(RECORDS FOR THIS EXERCISE)
▽

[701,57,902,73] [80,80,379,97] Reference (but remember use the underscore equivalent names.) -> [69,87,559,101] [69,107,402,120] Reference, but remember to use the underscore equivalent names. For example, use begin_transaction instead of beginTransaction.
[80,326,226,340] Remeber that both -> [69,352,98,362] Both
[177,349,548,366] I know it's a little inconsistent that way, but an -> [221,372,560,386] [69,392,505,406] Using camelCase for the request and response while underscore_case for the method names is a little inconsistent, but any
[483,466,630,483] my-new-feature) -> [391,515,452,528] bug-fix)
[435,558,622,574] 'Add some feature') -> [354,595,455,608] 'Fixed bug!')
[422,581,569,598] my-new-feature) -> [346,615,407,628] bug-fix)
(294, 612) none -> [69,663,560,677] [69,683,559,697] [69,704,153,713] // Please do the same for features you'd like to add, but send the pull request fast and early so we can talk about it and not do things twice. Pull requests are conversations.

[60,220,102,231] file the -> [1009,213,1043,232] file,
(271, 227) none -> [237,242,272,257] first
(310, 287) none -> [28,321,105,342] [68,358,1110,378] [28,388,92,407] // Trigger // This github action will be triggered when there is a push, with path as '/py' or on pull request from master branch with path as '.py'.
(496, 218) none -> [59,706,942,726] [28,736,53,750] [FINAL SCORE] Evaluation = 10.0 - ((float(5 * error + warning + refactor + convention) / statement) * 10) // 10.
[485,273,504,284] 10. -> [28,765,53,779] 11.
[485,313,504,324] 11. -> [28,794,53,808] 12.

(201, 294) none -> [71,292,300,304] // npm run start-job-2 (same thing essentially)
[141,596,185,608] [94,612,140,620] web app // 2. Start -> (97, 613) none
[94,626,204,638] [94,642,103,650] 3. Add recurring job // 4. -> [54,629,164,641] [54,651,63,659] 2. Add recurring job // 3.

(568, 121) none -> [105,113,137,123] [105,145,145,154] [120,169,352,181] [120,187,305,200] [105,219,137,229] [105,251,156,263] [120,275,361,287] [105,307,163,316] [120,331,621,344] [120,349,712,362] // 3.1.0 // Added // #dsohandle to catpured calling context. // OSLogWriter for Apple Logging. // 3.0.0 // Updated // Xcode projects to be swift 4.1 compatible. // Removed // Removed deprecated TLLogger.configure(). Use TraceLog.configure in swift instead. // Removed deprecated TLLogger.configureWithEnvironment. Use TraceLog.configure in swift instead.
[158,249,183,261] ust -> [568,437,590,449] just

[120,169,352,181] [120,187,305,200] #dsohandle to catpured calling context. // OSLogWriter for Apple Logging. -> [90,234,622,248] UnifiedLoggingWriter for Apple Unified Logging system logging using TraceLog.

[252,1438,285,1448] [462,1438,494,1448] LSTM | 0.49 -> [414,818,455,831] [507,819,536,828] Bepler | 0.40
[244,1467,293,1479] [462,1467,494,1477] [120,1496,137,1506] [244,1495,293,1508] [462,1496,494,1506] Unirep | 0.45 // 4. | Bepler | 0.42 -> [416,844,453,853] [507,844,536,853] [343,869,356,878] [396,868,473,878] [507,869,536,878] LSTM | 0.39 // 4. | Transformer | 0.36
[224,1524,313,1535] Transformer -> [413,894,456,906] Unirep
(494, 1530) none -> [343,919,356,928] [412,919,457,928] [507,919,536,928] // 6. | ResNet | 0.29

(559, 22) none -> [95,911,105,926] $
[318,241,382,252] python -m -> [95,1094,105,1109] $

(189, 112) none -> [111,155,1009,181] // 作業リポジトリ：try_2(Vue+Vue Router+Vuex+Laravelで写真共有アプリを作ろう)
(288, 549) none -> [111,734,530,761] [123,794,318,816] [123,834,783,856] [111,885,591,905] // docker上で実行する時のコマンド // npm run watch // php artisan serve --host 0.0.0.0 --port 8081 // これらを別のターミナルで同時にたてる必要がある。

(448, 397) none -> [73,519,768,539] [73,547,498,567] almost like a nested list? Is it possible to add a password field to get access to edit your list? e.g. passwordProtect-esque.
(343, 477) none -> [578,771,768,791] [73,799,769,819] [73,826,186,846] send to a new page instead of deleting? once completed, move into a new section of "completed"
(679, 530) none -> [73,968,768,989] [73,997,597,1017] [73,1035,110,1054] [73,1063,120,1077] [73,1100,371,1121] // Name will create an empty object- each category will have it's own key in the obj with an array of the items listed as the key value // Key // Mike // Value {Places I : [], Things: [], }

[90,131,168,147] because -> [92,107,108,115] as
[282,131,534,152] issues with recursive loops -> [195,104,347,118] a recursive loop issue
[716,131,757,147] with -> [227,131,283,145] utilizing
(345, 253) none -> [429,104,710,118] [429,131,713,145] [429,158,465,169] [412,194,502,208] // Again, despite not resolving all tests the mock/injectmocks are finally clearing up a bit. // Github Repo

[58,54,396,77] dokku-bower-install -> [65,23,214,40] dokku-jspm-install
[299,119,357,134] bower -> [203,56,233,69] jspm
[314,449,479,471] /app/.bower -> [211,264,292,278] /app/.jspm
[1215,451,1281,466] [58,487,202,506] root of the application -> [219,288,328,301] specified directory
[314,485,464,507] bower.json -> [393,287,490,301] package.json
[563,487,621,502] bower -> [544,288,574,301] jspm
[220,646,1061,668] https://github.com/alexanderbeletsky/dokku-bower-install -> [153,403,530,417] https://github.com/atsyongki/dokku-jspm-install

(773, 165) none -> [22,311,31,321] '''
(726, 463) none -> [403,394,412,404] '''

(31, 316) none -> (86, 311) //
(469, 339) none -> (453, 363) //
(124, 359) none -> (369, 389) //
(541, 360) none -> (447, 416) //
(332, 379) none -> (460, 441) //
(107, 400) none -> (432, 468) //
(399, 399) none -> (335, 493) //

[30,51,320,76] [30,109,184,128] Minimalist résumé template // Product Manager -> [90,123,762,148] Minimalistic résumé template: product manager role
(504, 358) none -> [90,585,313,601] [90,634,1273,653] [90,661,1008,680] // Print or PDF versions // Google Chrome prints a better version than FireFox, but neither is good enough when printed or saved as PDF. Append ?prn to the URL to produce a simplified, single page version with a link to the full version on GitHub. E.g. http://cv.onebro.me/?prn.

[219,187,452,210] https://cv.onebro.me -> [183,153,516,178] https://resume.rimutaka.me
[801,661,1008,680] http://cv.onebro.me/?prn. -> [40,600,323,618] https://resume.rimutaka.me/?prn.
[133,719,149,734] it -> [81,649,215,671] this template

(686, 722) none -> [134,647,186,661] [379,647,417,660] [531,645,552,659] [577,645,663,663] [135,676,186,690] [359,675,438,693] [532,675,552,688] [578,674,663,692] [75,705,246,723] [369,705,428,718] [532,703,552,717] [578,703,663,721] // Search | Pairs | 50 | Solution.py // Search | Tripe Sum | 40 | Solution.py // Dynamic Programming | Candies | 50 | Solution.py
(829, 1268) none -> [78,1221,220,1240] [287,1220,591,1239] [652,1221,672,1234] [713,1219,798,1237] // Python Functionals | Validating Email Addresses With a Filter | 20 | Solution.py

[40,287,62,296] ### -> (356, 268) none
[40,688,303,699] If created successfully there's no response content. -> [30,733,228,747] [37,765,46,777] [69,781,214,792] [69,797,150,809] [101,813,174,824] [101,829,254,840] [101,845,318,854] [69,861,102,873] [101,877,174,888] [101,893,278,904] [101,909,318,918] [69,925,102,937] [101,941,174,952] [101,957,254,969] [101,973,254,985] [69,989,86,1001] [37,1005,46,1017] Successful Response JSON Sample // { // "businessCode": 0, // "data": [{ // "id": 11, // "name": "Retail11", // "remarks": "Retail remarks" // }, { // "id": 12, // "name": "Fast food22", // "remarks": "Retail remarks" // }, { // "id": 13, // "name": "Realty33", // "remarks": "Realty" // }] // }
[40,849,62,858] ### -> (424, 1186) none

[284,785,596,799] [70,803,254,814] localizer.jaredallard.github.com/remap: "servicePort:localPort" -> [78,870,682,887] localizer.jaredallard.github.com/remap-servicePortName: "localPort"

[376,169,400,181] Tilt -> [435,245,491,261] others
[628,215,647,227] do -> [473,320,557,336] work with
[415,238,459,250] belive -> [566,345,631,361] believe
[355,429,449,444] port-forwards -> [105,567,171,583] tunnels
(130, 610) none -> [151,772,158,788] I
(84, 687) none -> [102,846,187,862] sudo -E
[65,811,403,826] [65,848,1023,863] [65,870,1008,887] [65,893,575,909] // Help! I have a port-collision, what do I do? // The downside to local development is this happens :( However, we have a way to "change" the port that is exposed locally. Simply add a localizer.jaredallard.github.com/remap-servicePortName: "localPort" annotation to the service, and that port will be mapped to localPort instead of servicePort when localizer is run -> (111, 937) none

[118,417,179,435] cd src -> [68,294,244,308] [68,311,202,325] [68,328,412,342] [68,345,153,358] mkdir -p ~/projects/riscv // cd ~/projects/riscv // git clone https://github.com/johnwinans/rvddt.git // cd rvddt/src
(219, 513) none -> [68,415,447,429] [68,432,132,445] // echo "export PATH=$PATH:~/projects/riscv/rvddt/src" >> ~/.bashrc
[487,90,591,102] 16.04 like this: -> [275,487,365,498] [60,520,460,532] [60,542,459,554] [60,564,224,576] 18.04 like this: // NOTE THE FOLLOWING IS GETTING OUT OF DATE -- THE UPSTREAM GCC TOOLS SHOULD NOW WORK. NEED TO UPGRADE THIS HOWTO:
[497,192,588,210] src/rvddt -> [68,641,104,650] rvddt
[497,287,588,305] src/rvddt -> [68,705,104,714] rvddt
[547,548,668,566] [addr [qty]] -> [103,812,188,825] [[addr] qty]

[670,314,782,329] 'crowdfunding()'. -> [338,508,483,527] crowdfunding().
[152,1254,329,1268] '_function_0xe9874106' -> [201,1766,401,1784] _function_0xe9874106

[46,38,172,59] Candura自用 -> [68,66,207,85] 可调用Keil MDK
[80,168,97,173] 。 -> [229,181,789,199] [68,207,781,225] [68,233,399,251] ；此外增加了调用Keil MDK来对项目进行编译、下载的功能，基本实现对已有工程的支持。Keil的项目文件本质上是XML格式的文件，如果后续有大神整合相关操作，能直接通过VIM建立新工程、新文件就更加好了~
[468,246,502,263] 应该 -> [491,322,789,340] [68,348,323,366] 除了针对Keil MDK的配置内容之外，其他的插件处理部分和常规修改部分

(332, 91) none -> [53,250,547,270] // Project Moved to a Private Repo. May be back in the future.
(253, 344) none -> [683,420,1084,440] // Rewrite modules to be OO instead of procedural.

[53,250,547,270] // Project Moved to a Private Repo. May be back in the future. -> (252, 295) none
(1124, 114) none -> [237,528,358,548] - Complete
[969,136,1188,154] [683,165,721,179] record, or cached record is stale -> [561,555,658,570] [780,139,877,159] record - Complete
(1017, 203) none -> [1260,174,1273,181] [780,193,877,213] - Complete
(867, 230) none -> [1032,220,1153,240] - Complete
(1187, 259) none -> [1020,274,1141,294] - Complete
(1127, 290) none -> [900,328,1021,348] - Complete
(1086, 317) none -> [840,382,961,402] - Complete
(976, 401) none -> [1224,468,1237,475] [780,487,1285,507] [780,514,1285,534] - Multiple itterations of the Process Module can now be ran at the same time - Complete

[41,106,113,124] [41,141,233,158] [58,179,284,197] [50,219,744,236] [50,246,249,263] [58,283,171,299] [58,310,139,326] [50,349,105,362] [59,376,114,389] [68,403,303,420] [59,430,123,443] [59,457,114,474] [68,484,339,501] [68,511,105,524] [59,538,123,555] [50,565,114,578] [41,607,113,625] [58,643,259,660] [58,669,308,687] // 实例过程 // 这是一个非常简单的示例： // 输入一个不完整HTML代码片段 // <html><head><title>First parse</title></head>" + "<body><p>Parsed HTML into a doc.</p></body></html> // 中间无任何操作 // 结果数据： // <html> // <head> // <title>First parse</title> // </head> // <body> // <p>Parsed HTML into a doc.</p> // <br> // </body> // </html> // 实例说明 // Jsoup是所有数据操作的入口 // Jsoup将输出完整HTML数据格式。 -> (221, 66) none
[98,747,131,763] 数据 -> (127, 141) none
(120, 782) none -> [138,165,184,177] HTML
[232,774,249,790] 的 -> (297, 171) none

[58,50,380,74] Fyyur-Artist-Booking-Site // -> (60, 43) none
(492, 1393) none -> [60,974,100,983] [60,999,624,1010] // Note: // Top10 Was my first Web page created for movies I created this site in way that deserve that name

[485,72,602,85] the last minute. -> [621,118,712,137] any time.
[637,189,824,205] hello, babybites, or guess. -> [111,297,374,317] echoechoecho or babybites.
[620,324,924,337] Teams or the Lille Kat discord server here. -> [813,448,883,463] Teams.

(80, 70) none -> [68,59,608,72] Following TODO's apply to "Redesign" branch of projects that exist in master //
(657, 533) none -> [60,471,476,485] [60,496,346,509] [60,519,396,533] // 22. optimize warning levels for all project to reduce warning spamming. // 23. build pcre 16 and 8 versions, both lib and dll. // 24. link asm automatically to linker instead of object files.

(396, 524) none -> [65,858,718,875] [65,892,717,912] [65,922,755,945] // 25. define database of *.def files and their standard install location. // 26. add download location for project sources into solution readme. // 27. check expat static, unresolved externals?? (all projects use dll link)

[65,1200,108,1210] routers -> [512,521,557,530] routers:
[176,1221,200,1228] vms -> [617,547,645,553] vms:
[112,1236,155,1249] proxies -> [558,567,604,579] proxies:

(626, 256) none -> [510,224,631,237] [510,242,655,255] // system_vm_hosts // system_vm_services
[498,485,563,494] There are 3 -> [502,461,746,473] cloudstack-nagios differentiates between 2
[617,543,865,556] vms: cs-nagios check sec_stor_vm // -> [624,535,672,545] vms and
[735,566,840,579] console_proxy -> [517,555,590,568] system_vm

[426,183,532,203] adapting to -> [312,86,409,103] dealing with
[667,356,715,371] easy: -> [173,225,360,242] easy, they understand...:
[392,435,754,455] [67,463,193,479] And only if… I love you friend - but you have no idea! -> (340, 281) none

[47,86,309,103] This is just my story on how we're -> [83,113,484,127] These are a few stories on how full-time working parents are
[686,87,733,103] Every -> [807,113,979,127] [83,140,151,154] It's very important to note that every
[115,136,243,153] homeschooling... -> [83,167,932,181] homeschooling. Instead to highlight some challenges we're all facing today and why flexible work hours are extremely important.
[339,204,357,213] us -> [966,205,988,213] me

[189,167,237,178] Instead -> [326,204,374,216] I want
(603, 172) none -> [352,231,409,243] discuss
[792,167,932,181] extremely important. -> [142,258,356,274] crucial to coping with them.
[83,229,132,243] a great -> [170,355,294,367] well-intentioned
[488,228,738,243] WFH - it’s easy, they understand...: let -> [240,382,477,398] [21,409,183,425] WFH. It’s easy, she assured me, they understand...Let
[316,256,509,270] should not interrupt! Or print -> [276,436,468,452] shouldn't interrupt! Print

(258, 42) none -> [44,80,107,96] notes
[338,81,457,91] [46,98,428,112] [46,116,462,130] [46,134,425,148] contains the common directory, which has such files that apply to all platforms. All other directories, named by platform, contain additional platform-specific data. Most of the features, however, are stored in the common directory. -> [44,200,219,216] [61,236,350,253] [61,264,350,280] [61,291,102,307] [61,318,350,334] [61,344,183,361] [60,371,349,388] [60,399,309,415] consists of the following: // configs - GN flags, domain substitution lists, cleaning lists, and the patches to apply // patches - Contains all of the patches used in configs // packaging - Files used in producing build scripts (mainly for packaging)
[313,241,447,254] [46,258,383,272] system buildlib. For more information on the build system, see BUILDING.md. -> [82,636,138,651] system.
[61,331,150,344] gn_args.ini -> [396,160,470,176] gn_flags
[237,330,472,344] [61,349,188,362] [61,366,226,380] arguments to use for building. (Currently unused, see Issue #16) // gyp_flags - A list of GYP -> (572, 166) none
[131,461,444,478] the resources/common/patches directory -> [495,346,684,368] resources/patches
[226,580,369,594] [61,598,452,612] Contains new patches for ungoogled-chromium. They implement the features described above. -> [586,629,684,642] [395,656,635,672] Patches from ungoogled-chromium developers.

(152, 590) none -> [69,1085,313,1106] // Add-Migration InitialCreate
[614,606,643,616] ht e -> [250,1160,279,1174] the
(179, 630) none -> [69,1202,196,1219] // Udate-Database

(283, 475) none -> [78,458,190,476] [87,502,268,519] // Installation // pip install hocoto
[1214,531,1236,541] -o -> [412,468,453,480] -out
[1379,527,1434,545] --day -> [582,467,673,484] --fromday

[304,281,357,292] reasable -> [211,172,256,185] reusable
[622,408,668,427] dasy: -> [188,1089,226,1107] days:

△

(EXERCISE GOAL) In the material above, find the line containing "[46,38,172,59] Candura自用 ->" and the line containing "[58,50,380,74] Fyyur-Artist-Booking-Site //", then write out exactly those two lines and every line between them, and nothing more.

(OUTPUT)
[46,38,172,59] Candura自用 -> [68,66,207,85] 可调用Keil MDK
[80,168,97,173] 。 -> [229,181,789,199] [68,207,781,225] [68,233,399,251] ；此外增加了调用Keil MDK来对项目进行编译、下载的功能，基本实现对已有工程的支持。Keil的项目文件本质上是XML格式的文件，如果后续有大神整合相关操作，能直接通过VIM建立新工程、新文件就更加好了~
[468,246,502,263] 应该 -> [491,322,789,340] [68,348,323,366] 除了针对Keil MDK的配置内容之外，其他的插件处理部分和常规修改部分

(332, 91) none -> [53,250,547,270] // Project Moved to a Private Repo. May be back in the future.
(253, 344) none -> [683,420,1084,440] // Rewrite modules to be OO instead of procedural.

[53,250,547,270] // Project Moved to a Private Repo. May be back in the future. -> (252, 295) none
(1124, 114) none -> [237,528,358,548] - Complete
[969,136,1188,154] [683,165,721,179] record, or cached record is stale -> [561,555,658,570] [780,139,877,159] record - Complete
(1017, 203) none -> [1260,174,1273,181] [780,193,877,213] - Complete
(867, 230) none -> [1032,220,1153,240] - Complete
(1187, 259) none -> [1020,274,1141,294] - Complete
(1127, 290) none -> [900,328,1021,348] - Complete
(1086, 317) none -> [840,382,961,402] - Complete
(976, 401) none -> [1224,468,1237,475] [780,487,1285,507] [780,514,1285,534] - Multiple itterations of the Process Module can now be ran at the same time - Complete

[41,106,113,124] [41,141,233,158] [58,179,284,197] [50,219,744,236] [50,246,249,263] [58,283,171,299] [58,310,139,326] [50,349,105,362] [59,376,114,389] [68,403,303,420] [59,430,123,443] [59,457,114,474] [68,484,339,501] [68,511,105,524] [59,538,123,555] [50,565,114,578] [41,607,113,625] [58,643,259,660] [58,669,308,687] // 实例过程 // 这是一个非常简单的示例： // 输入一个不完整HTML代码片段 // <html><head><title>First parse</title></head>" + "<body><p>Parsed HTML into a doc.</p></body></html> // 中间无任何操作 // 结果数据： // <html> // <head> // <title>First parse</title> // </head> // <body> // <p>Parsed HTML into a doc.</p> // <br> // </body> // </html> // 实例说明 // Jsoup是所有数据操作的入口 // Jsoup将输出完整HTML数据格式。 -> (221, 66) none
[98,747,131,763] 数据 -> (127, 141) none
(120, 782) none -> [138,165,184,177] HTML
[232,774,249,790] 的 -> (297, 171) none

[58,50,380,74] Fyyur-Artist-Booking-Site // -> (60, 43) none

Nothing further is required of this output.